WASHINGTON, DC. En mi columna anterior, hablé sobre el contexto en el que se desencadeno la Guerra en Ucrania. Al decidir invadir, Putin, como ex agente de la KGB, seguramente analizó el peor escenario en términos de sanciones económicas y la posibilidad de un enfrentamiento a gran escala. Así como, lo mínimo y máximo que podría lograr con la guerra y, de este análisis construir las combinaciones necesarias para lograr sus objetivos (al menos los mínimos).
En el mundo occidental se ha creado una narrativa mediática que afirma que Rusia está perdiendo la guerra. ¿Pero qué quiere decir esto? Al preguntarnos si Rusia gana o pierde, habría que matizar la pregunta, ¿Qué quiere decir ganar o perder esta guerra? Putin está implementando una estrategia similar a la que utilizó en Siria, en donde logro su objetivo: destruir lo máximo posible, dejando muy débil la situación en el país. Es probable que Putin una vez que logre la aceptación que Ucrania nunca será miembro de la OTAN y otras peticiones, decida salirse del territorio ucraniano y quedarse únicamente con parte del Este, Donetsk y Lugansk. Si lograra esto, aún si el costo fuera muy alto para Rusia en términos económicos, humanos y militares ¿ganó o perdió? ¿Perdió solo Rusia o hubo más perdedores? ¿Quién ganó?
Por ejemplo, al hablar de sanciones económicas existe mucha evidencia que estas no son (ni han sido) efectivas en contextos bélicos y de ocupación. En un país del tamaño de Rusia es evidente que las sanciones tendrían consecuencias y reverberaciones en la economía y la cadena global de valor. En la historia moderna no existe un antecedente sobre los efectos de medidas severas contra una economía importante conectada globalmente como Rusia. El grado de integración en la economía mundial de Cuba, Corea del Norte, Siria, Venezuela, Nicaragua, Myanmar, por ejemplo, son modestos.
No existen precedentes de aislar una economía con un importante sector de hidrocarburos, un sofisticado complejo militar-industrial y una canasta de exportaciones de productos básicos como trigo y fertilizantes, entre otros. Las fragilidades existentes en la estructura económica del mundo globalizado significan que tales sanciones tienen el potencial tener un efecto boomerang y causar consecuencias políticas y materiales en los países que están sancionando a Rusia. Y no solo en ellos, sino en todo el mundo. De hecho, esto ya está sucediendo.

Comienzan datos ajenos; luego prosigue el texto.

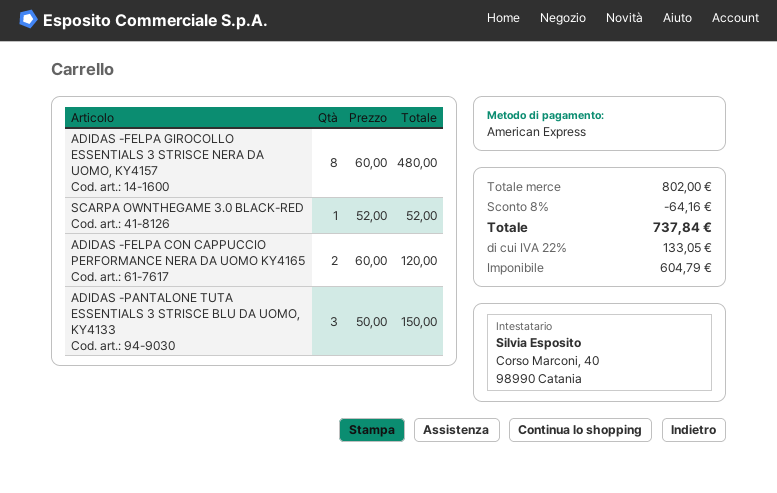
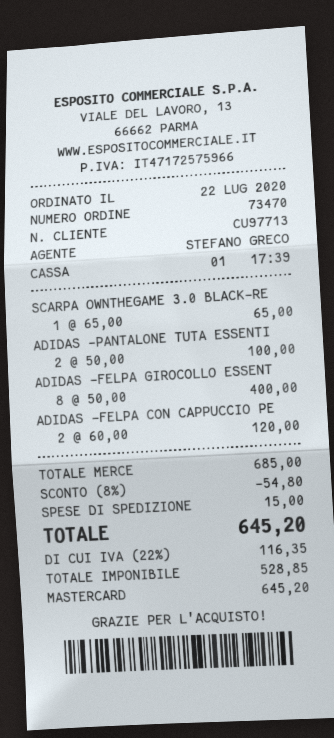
payment method: American Express -> Mastercard
ADIDAS -FELPA GIROCOLLO ESSENTIALS 3 STRISCE NERA DA UOMO, KY4157: 8 x 60.00 = 480.00 -> 8 x 50.00 = 400.00
SCARPA OWNTHEGAME 3.0 BLACK-RED: 1 x 52.00 = 52.00 -> 1 x 65.00 = 65.00
ADIDAS -PANTALONE TUTA ESSENTIALS 3 STRISCE BLU DA UOMO, KY4133: 3 x 50.00 = 150.00 -> 2 x 50.00 = 100.00
subtotal: 802.00 -> 685.00
discount: 8% = 64.16 -> 8% = 54.80
shipping: none -> 15.00
net: 604.79 -> 528.85
tax: 22% = 133.05 -> 22% = 116.35
total: 737.84 -> 645.20

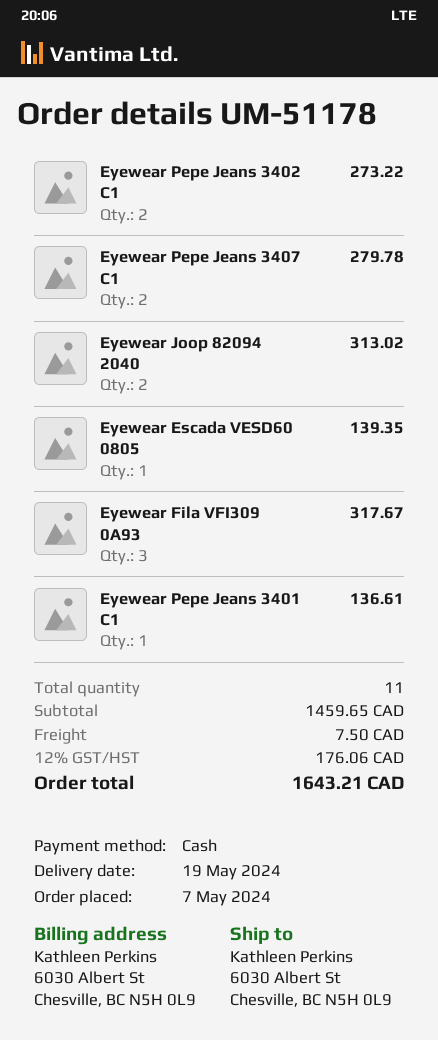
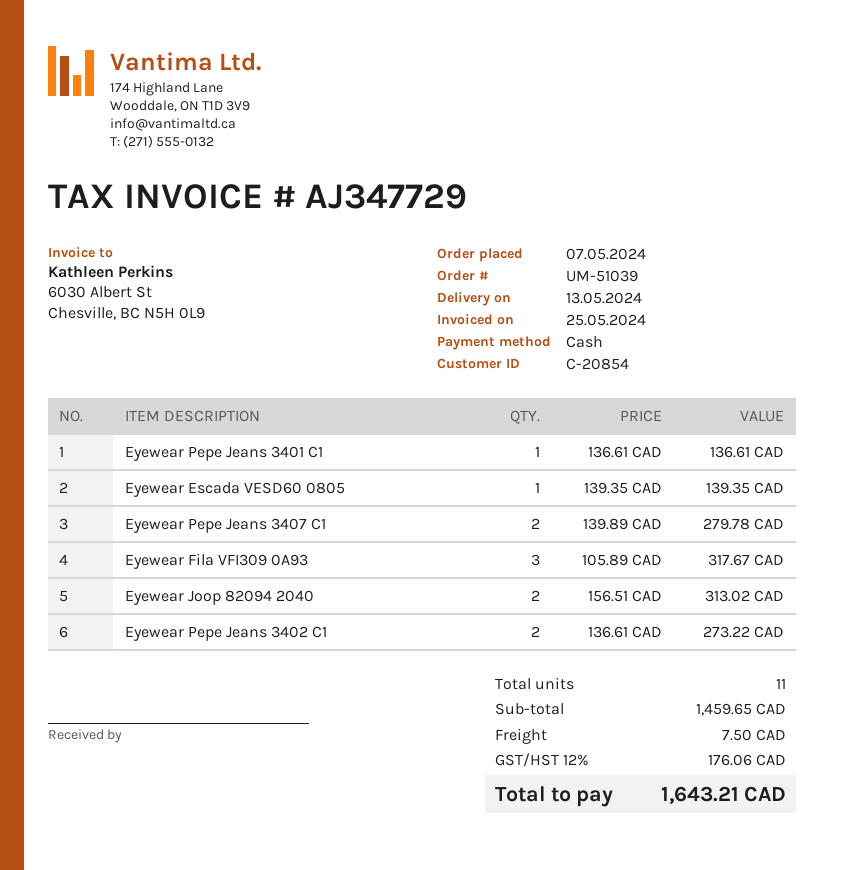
order number: UM-51178 -> UM-51039
delivery date: 2024-05-19 -> 2024-05-13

Por ejemplo, los agricultores de Brasil, el mayor importador de fertilizantes del mundo, ya tienen problemas para obtener nutrientes para sus cultivos. Brasil lidera las exportaciones mundiales de soja, café y azúcar. Las perspectivas de una menor disponibilidad de fertilizantes y mayores costos podrían empeorar aun más la inflación de alimentos, y peor, crear escasez. Esto llevará seguramente a disturbios sociales en muchos países. Si la guerra económica entre Occidente y Rusia continúa hasta 2023 con esta intensidad, el mundo puede caer en una recesión inducida por las sanciones (ya vemos indicios de esto en África).
Rusia también podría tomar represalias restringiendo las exportaciones de minerales esenciales como el níquel, paladio y los zafiros industriales, cruciales para la producción de baterías eléctricas, convertidores catalíticos, teléfonos y microchips.

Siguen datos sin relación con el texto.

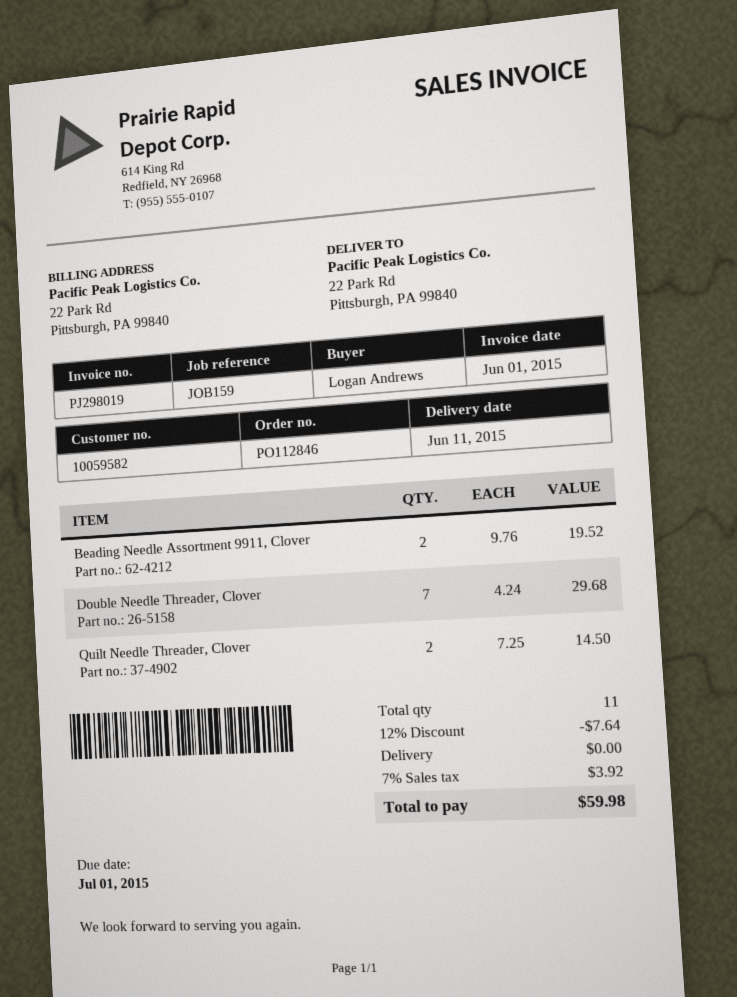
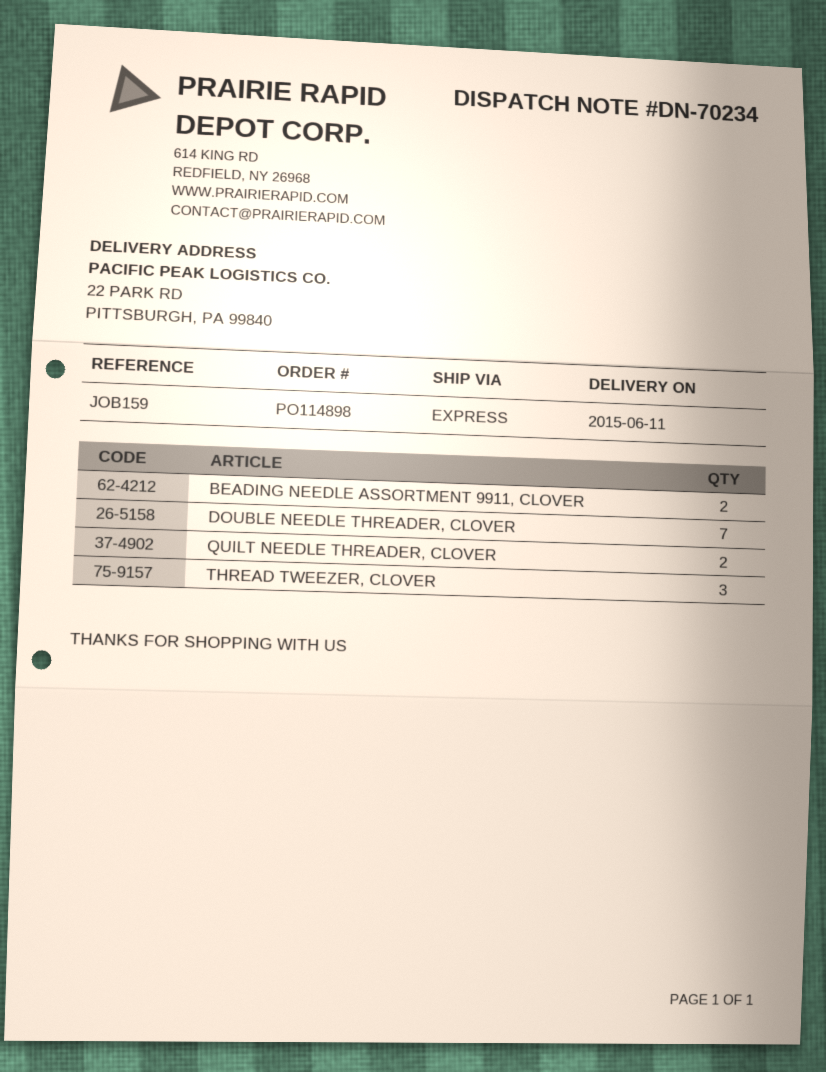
order number: PO112846 -> PO114898
THREAD TWEEZER, CLOVER: none -> 3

Un embargo ruso o una gran reducción de las exportaciones de paladio, níquel o zafiros también afectaría a los fabricantes de automóviles y semiconductores.
Para complejizar más el panorama, recordemos que los líderes que defienden que sus acciones son esenciales para lograr objetivos vitales de seguridad nacional, como lo hace hoy Putin, han demostrado estar dispuestos a pagar un alto precio económico, humano y militar a cambio de lo que consideran será su legado histórico. Sobre esto y el nuevo orden mundial, hablare en mi próxima columna.